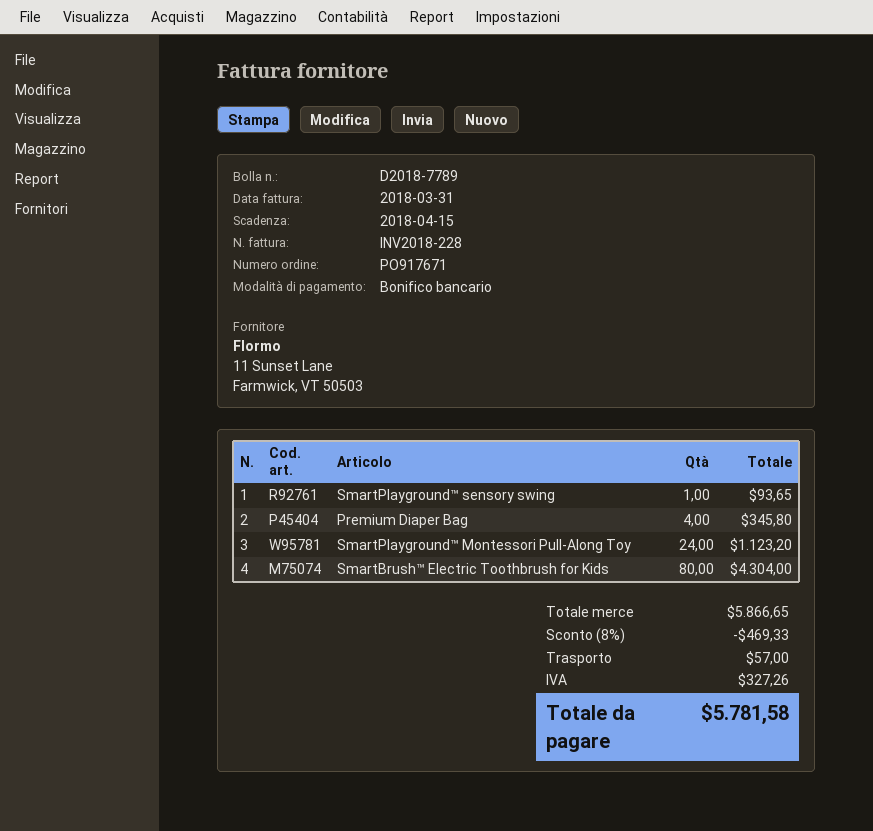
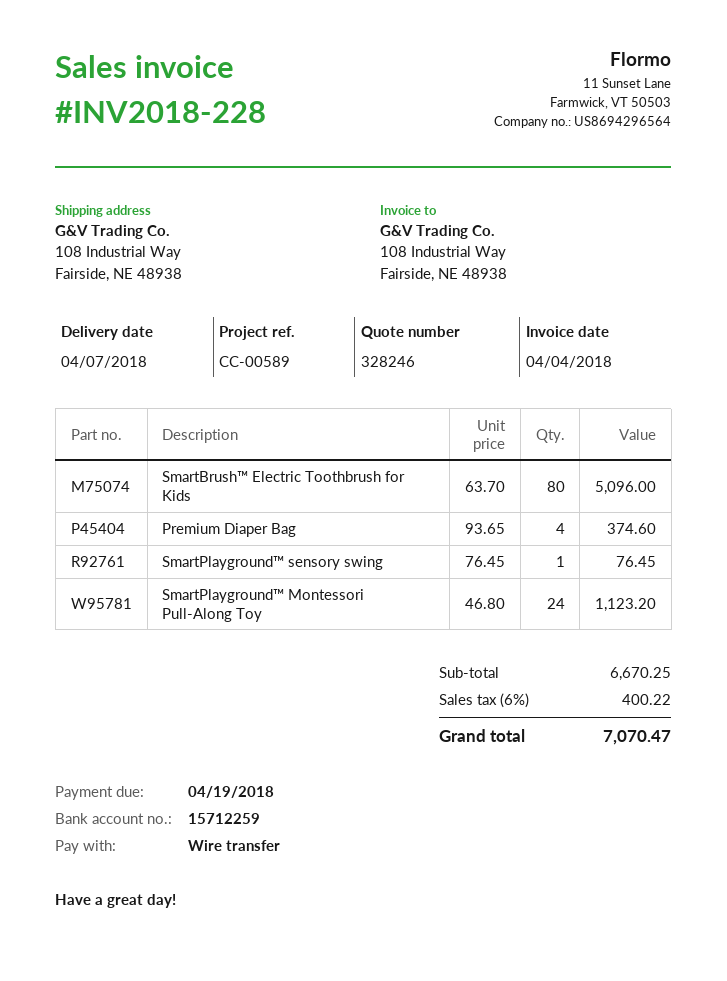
invoice date: 2018-03-31 -> 2018-04-04
due date: 2018-04-15 -> 2018-04-19
SmartPlayground™ sensory swing: 1 for 93.65 -> 1 for 76.45
Premium Diaper Bag: 4 for 345.80 -> 4 for 374.60
SmartBrush™ Electric Toothbrush for Kids: 80 for 4304.00 -> 80 for 5096.00
subtotal: 5866.65 -> 6670.25
discount: 8% = 469.33 -> none
shipping: 57.00 -> none
tax: 327.26 -> 400.22
total: 5781.58 -> 7070.47

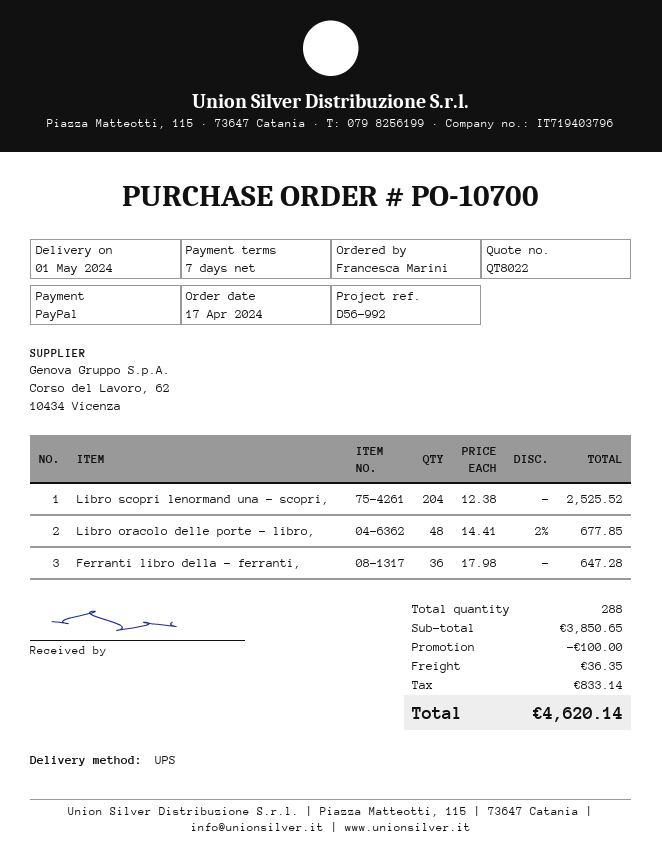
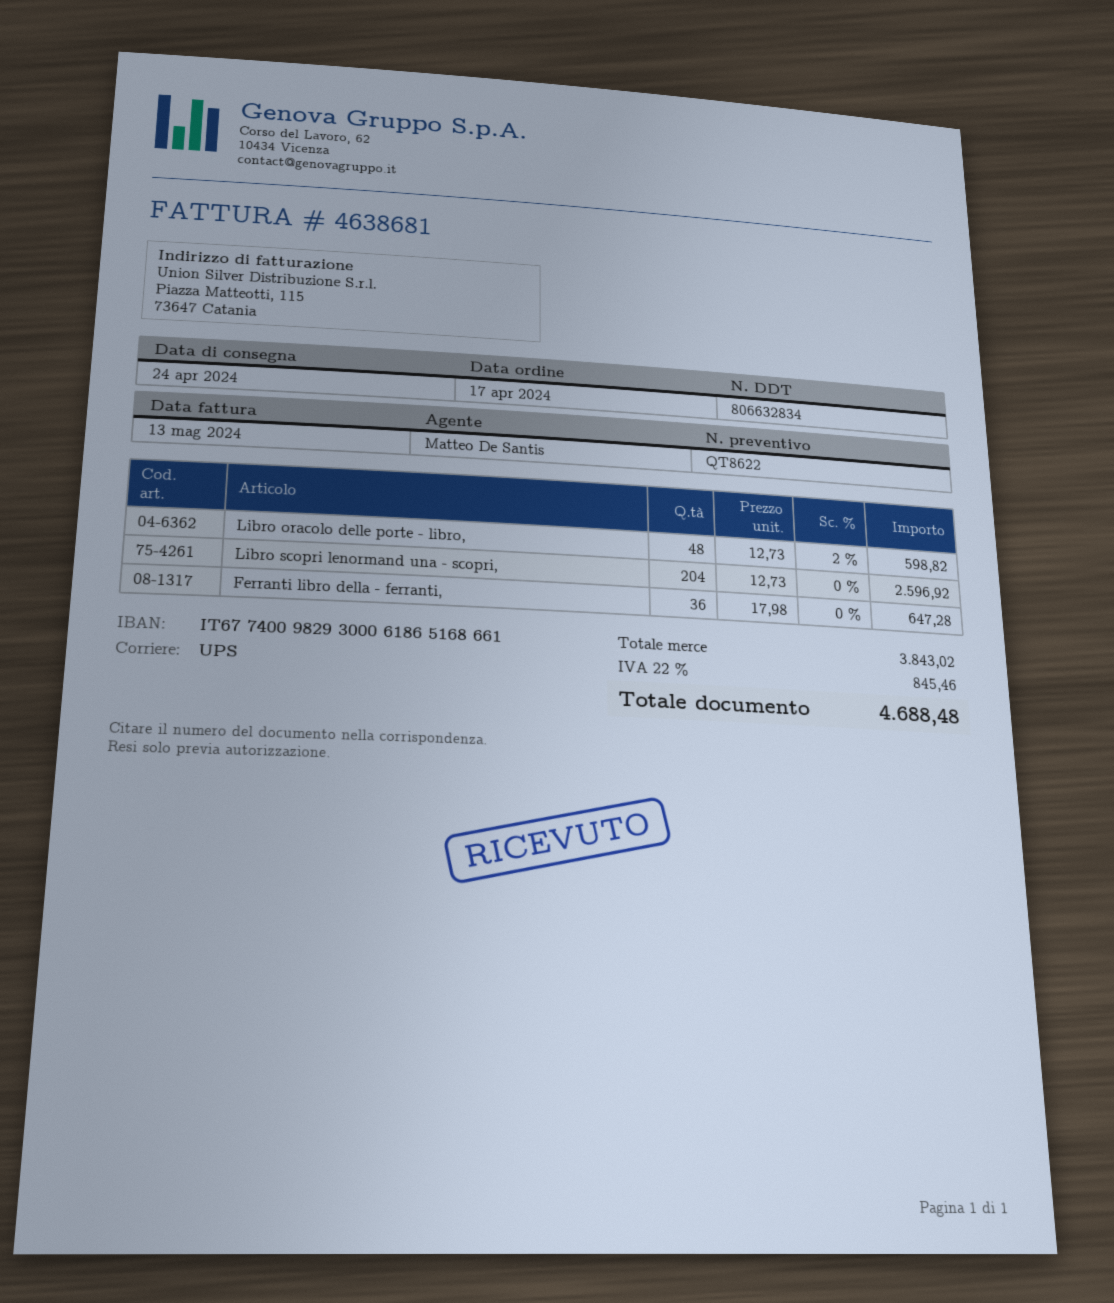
quote number: QT8022 -> QT8622
delivery date: 2024-05-01 -> 2024-04-24
Libro scopri lenormand una - scopri,: 204 x 12.38 = 2525.52 -> 204 x 12.73 = 2596.92
Libro oracolo delle porte - libro,: 48 x 14.41 - 2% = 677.85 -> 48 x 12.73 - 2% = 598.82
subtotal: 3850.65 -> 3843.02
discount: 100.00 -> none
shipping: 36.35 -> none
tax: 833.14 -> 845.46
total: 4620.14 -> 4688.48

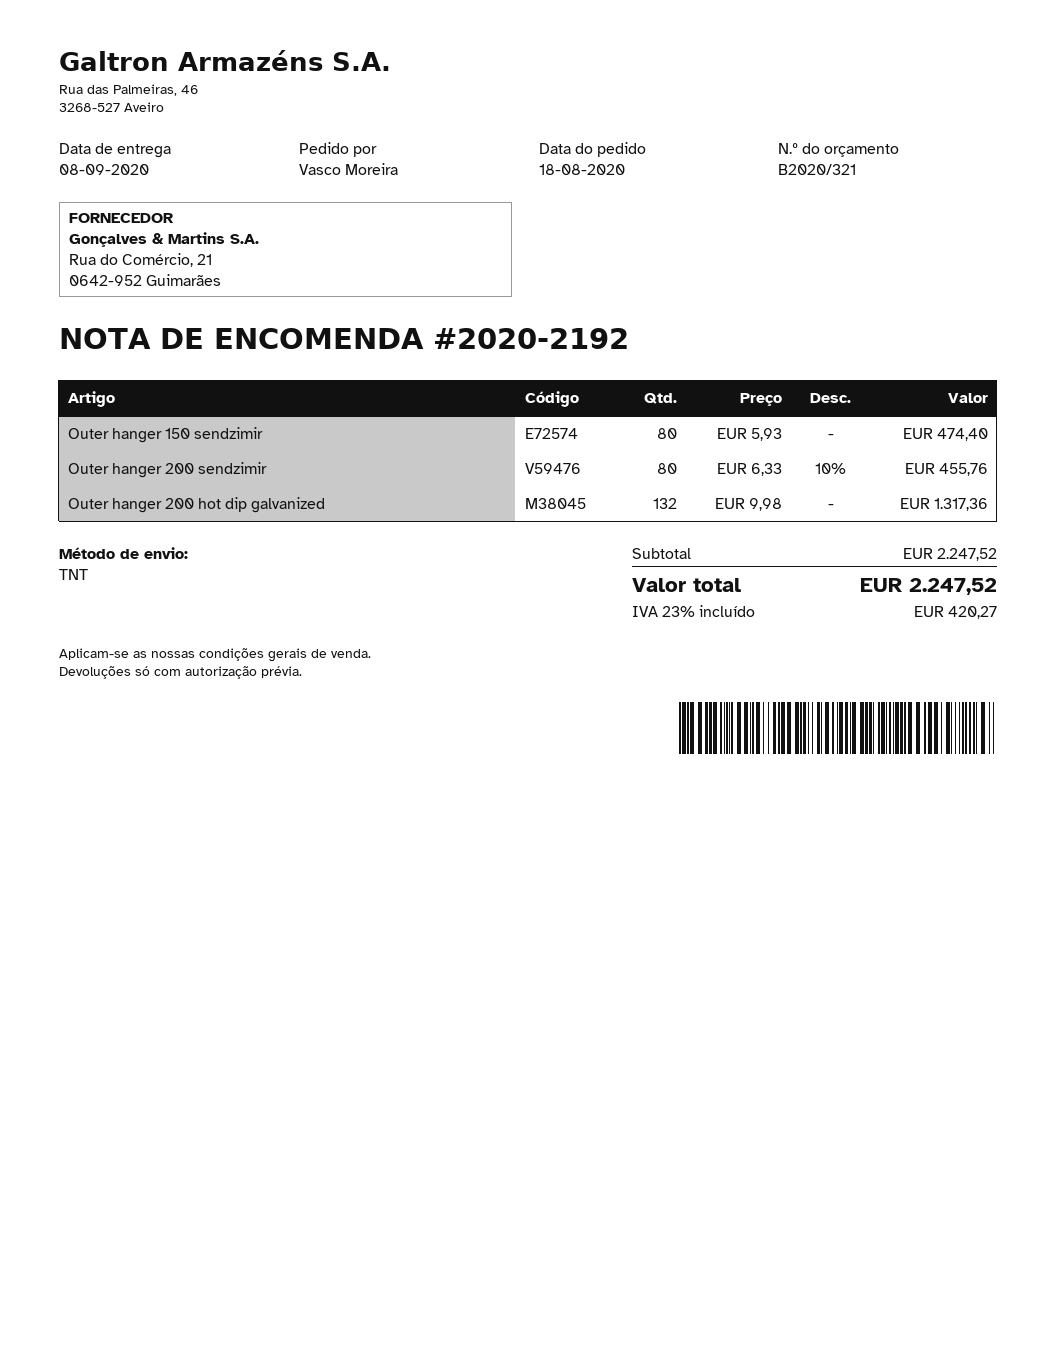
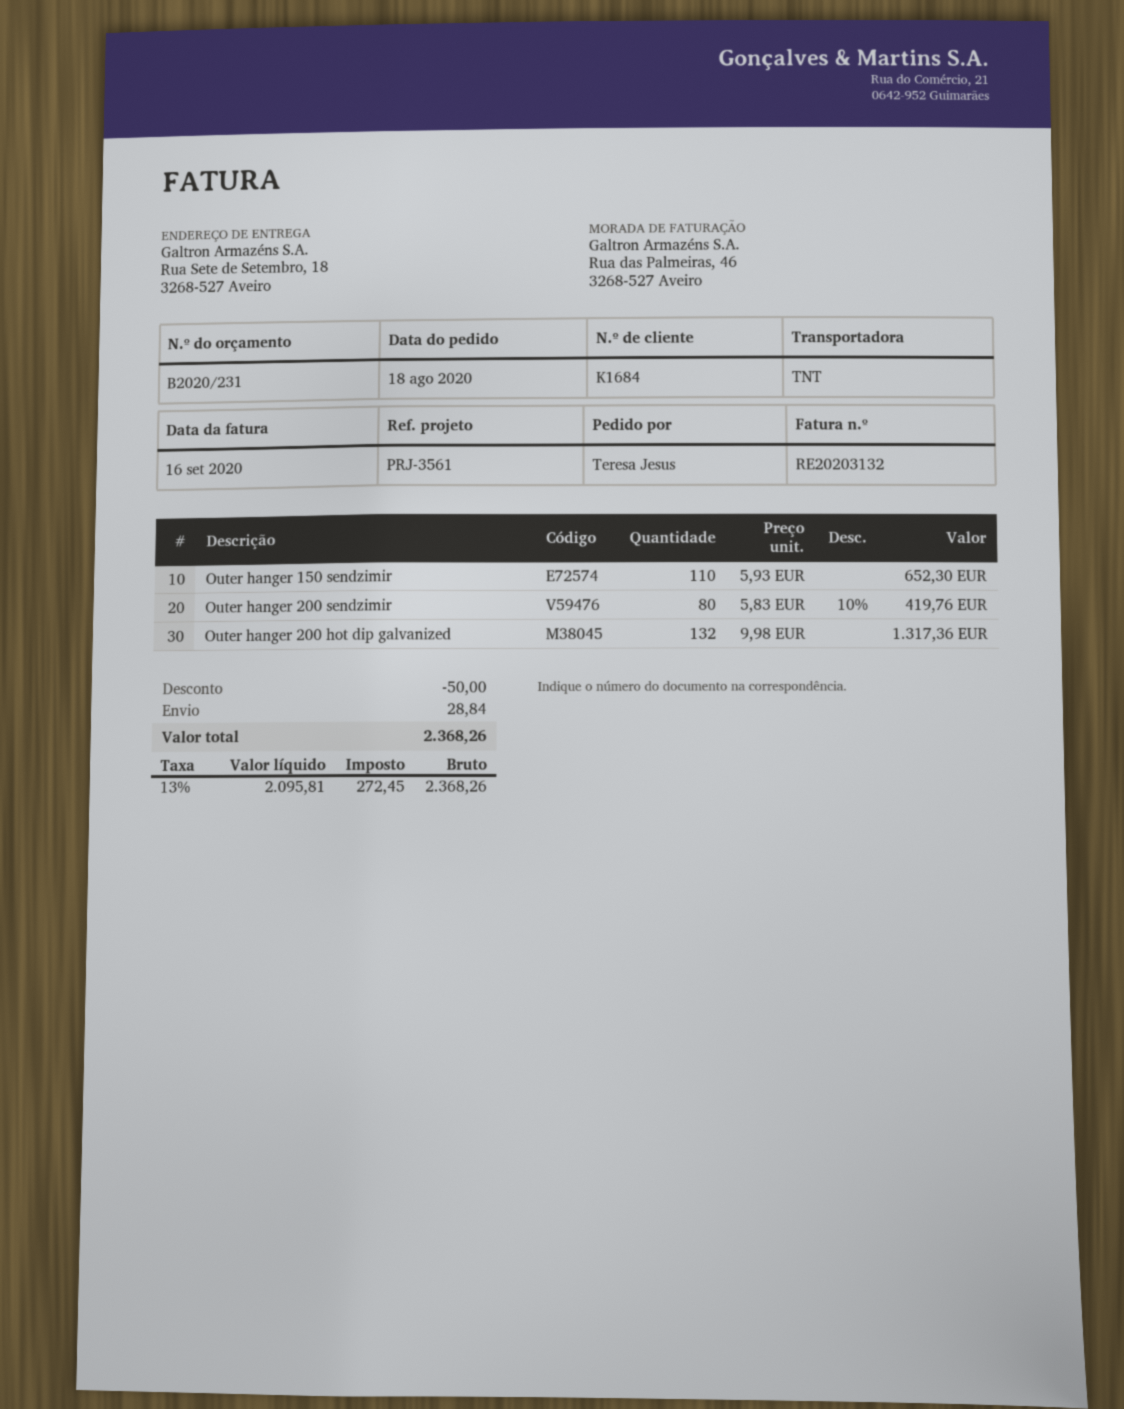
quote number: B2020/321 -> B2020/231
ordered by: Vasco Moreira -> Teresa Jesus
Outer hanger 150 sendzimir: 80 x 5.93 = 474.40 -> 110 x 5.93 = 652.30
Outer hanger 200 sendzimir: 80 x 6.33 - 10% = 455.76 -> 80 x 5.83 - 10% = 419.76
discount: none -> 50.00
shipping: none -> 28.84
tax: 23% = 420.27 -> 13% = 272.45
total: 2247.52 -> 2368.26

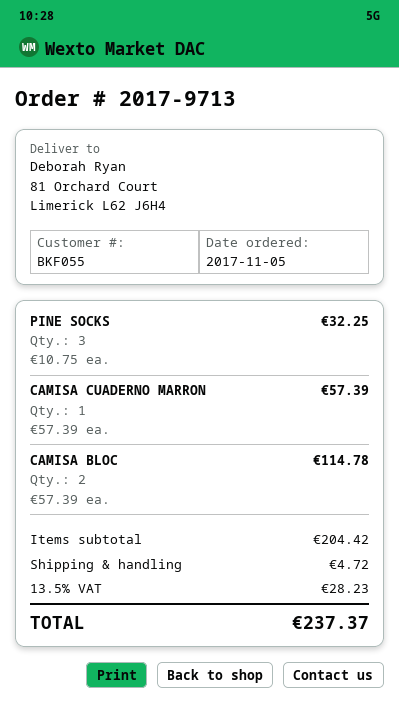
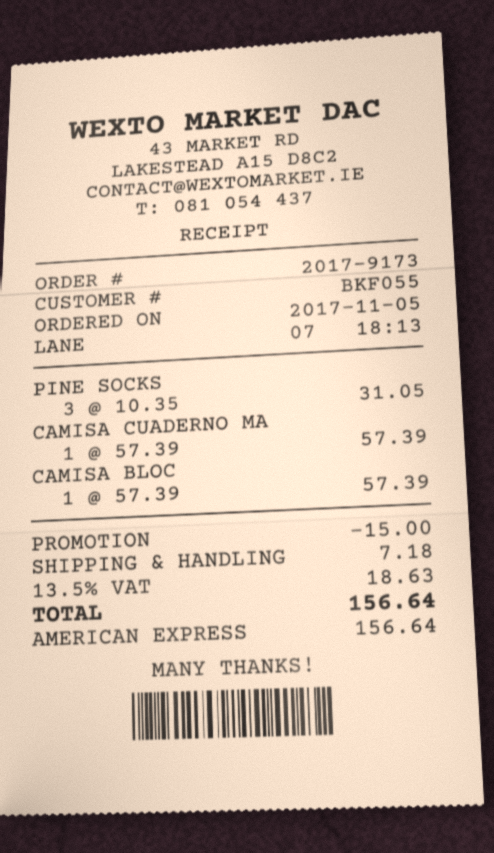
order number: 2017-9713 -> 2017-9173
PINE SOCKS: 3 x 10.75 = 32.25 -> 3 x 10.35 = 31.05
CAMISA BLOC: 2 x 57.39 = 114.78 -> 1 x 57.39 = 57.39
discount: none -> 15.00
shipping: 4.72 -> 7.18
tax: 13.5% = 28.23 -> 13.5% = 18.63
total: 237.37 -> 156.64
****
Repeat every entry exactly. Do not include the pictures.

OUTPUT FOR THIS TASK
invoice date: 2018-03-31 -> 2018-04-04
due date: 2018-04-15 -> 2018-04-19
SmartPlayground™ sensory swing: 1 for 93.65 -> 1 for 76.45
Premium Diaper Bag: 4 for 345.80 -> 4 for 374.60
SmartBrush™ Electric Toothbrush for Kids: 80 for 4304.00 -> 80 for 5096.00
subtotal: 5866.65 -> 6670.25
discount: 8% = 469.33 -> none
shipping: 57.00 -> none
tax: 327.26 -> 400.22
total: 5781.58 -> 7070.47

quote number: QT8022 -> QT8622
delivery date: 2024-05-01 -> 2024-04-24
Libro scopri lenormand una - scopri,: 204 x 12.38 = 2525.52 -> 204 x 12.73 = 2596.92
Libro oracolo delle porte - libro,: 48 x 14.41 - 2% = 677.85 -> 48 x 12.73 - 2% = 598.82
subtotal: 3850.65 -> 3843.02
discount: 100.00 -> none
shipping: 36.35 -> none
tax: 833.14 -> 845.46
total: 4620.14 -> 4688.48

quote number: B2020/321 -> B2020/231
ordered by: Vasco Moreira -> Teresa Jesus
Outer hanger 150 sendzimir: 80 x 5.93 = 474.40 -> 110 x 5.93 = 652.30
Outer hanger 200 sendzimir: 80 x 6.33 - 10% = 455.76 -> 80 x 5.83 - 10% = 419.76
discount: none -> 50.00
shipping: none -> 28.84
tax: 23% = 420.27 -> 13% = 272.45
total: 2247.52 -> 2368.26

order number: 2017-9713 -> 2017-9173
PINE SOCKS: 3 x 10.75 = 32.25 -> 3 x 10.35 = 31.05
CAMISA BLOC: 2 x 57.39 = 114.78 -> 1 x 57.39 = 57.39
discount: none -> 15.00
shipping: 4.72 -> 7.18
tax: 13.5% = 28.23 -> 13.5% = 18.63
total: 237.37 -> 156.64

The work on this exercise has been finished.